Reviewed-by: Hongjiu Lu <hongjiu.lu@intel.com>
Signed-off-by: Lipeng Zhu <lipeng.zhu@intel.com>
---
 libgcc/gthr-posix.h       |  60 +++++++++++++++
 libgfortran/io/async.c    |   4 +
 libgfortran/io/async.h    | 151 ++++++++++++++++++++++++++++++++++++++
 libgfortran/io/io.h       |  15 ++--
 libgfortran/io/transfer.c |   8 +-
 libgfortran/io/unit.c     |  75 +++++++++++--------
 libgfortran/io/unix.c     |  16 ++--
 7 files changed, 283 insertions(+), 46 deletions(-)

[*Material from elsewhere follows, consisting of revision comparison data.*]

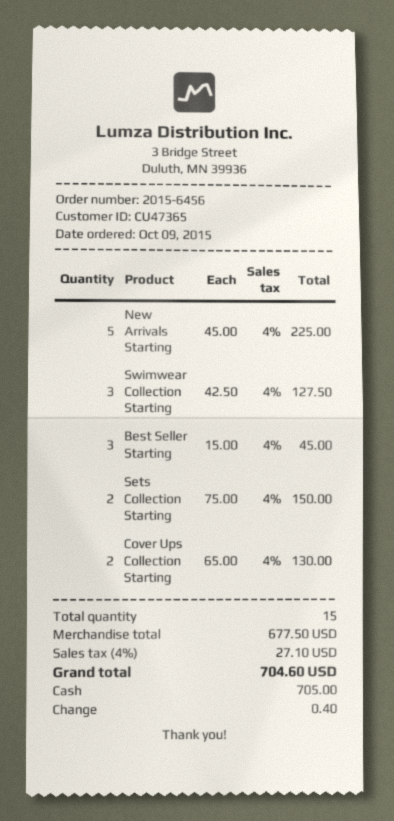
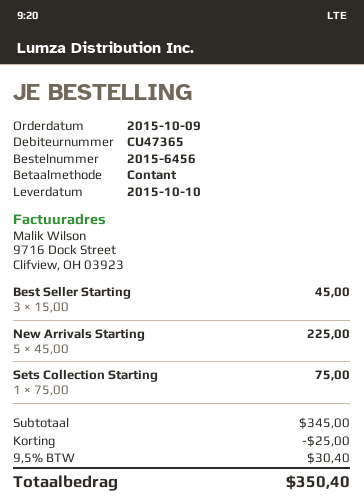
Swimwear Collection Starting: 3 x 42.50 = 127.50 -> none
Sets Collection Starting: 2 x 75.00 = 150.00 -> 1 x 75.00 = 75.00
Cover Ups Collection Starting: 2 x 65.00 = 130.00 -> none
subtotal: 677.50 -> 345.00
discount: none -> 25.00
tax: 4% = 27.10 -> 9.5% = 30.40
total: 704.60 -> 350.40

diff --git a/libgcc/gthr-posix.h b/libgcc/gthr-posix.h
index aebcfdd9f4c..73283082997 100644
--- a/libgcc/gthr-posix.h
+++ b/libgcc/gthr-posix.h
@@ -48,6 +48,9 @@ typedef pthread_t __gthread_t;
 typedef pthread_key_t __gthread_key_t;
 typedef pthread_once_t __gthread_once_t;
 typedef pthread_mutex_t __gthread_mutex_t;
+#ifndef __cplusplus
+typedef pthread_rwlock_t __gthread_rwlock_t;
+#endif
 typedef pthread_mutex_t __gthread_recursive_mutex_t;
 typedef pthread_cond_t __gthread_cond_t;
 typedef struct timespec __gthread_time_t;
@@ -58,6 +61,9 @@ typedef struct timespec __gthread_time_t;
 
 #define __GTHREAD_MUTEX_INIT PTHREAD_MUTEX_INITIALIZER
 #define __GTHREAD_MUTEX_INIT_FUNCTION __gthread_mutex_init_function
+#ifndef __cplusplus
+#define __GTHREAD_RWLOCK_INIT PTHREAD_RWLOCK_INITIALIZER
+#endif
 #define __GTHREAD_ONCE_INIT PTHREAD_ONCE_INIT
 #if defined(PTHREAD_RECURSIVE_MUTEX_INITIALIZER)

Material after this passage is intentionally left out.